Lichtwarkschule
ehemalige reformpädagogische Schule in Hamburg-Winterhude Aus Wikipedia, der freien Enzyklopädie
ehemalige reformpädagogische Schule in Hamburg-Winterhude Aus Wikipedia, der freien Enzyklopädie
Die Lichtwarkschule war eine 1914 gegründete reformpädagogische Schule in Hamburg-Winterhude. Sie wurde nach Plänen Fritz Schumachers errichtet. Zwischen 1920 und 1937 war sie nach Alfred Lichtwark benannt, einem der Begründer der Museumspädagogik und der Kunsterziehungsbewegung sowie erstem Direktor der Hamburger Kunsthalle. Im Zuge nationalsozialistischer Gleichschaltung wurde das Profil der Schule nach 1933 schrittweise verändert, bis diese 1937 endgültig von der Landesunterrichtsbehörde aufgelöst und mit dem Heinrich-Hertz-Realgymnasium zur Oberschule am Stadtpark für Jungen zusammengelegt wurde. Heute befindet sich in dem Schulgebäude die Heinrich-Hertz-Schule.
Lichtwarkschule | |
---|---|
Gründung | 1914 |
Schließung | 1937 |
Ort | Hamburg-Winterhude |
Land | Hamburg |
Staat | Deutschland |
Koordinaten | 53° 35′ 33″ N, 10° 0′ 40″ O |
Die Lichtwarkschule ging aus der 1914 gegründeten Realschule in Winterhude hervor. Die Idee zu ihr entstand in der Folge des Weimarer Schulkompromisses, der dem Gedanken an eine Einheitsschule zwar eine Absage erteilte, dennoch aber die Einrichtung von Versuchsschulen erlaubte.
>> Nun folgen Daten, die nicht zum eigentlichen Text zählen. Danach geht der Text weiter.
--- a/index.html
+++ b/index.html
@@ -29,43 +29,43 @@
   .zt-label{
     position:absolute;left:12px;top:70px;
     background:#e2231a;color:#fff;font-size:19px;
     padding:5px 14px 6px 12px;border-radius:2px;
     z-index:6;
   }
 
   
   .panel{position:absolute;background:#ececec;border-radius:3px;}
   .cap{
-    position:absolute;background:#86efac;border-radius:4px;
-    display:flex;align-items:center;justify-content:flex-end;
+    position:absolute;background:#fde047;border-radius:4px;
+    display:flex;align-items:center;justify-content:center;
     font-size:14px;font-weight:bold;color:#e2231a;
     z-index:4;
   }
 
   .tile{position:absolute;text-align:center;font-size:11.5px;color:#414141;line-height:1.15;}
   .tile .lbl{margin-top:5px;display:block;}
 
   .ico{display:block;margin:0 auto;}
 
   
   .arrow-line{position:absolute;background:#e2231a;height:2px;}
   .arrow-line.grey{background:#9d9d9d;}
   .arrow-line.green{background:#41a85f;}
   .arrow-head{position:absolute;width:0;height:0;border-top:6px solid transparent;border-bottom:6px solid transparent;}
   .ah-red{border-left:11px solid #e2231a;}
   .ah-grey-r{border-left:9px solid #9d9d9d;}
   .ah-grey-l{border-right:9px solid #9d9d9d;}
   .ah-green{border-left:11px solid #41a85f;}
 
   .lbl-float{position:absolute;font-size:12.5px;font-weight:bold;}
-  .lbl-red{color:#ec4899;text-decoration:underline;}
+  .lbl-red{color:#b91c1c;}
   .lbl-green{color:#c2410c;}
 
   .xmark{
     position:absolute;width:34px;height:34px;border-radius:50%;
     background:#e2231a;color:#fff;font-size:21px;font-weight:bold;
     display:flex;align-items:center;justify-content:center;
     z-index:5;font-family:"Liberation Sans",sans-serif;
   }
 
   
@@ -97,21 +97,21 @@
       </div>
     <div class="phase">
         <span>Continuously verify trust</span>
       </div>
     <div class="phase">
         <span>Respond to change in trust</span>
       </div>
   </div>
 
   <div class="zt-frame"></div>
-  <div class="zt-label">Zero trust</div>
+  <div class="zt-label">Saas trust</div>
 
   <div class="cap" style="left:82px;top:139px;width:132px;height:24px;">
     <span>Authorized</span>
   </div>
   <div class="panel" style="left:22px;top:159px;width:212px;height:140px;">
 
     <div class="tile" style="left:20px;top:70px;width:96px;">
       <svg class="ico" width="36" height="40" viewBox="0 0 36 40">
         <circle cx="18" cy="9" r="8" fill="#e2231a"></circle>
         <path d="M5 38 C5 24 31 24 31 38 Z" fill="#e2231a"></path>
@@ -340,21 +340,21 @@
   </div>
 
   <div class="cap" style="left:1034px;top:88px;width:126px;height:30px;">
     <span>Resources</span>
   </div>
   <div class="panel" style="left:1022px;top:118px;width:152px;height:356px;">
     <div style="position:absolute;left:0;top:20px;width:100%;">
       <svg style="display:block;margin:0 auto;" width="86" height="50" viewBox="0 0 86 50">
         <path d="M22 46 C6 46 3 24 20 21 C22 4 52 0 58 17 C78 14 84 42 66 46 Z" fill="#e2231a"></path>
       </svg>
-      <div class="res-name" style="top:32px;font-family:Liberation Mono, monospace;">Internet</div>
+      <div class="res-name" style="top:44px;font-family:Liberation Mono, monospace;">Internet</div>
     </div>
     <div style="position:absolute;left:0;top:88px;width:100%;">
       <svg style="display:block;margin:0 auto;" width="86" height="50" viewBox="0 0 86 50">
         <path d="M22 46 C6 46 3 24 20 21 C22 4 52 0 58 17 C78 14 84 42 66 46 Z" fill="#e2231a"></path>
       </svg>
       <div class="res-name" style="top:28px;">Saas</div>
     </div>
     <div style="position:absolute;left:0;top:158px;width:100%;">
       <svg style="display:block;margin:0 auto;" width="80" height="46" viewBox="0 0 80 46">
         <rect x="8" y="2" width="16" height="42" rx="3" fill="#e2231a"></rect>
Ein Kreis von Pädagogen an der Winterhuder Realschule, dem Erich Jänisch, Georg Jäger, Peter Petersen, Rudolf Kappe und Gustav Heine angehörten, erbat im März 1920 von der Hamburger Oberschulbehörde die Möglichkeit, „auf einen neuen Typ der höheren Schule hinzuarbeiten“. Der Hamburger Senat stimmte dem Vorhaben zu und bestätigte im Februar 1921, dass die neue Oberschule den von Lehrern und Eltern gewünschten Namen Lichtwarkschule tragen dürfe.[1] Haubfleisch zählt die Lichtwarkschule neben der von Fritz Karsen initiierten Karl-Marx-Schule in Berlin-Neukölln und der von Wilhelm Blume gegründeten Schulfarm Insel Scharfenberg zu den „wichtigsten und interessantesten (höheren) öffentlichen Versuchsschulen der Weimarer Republik“.[2]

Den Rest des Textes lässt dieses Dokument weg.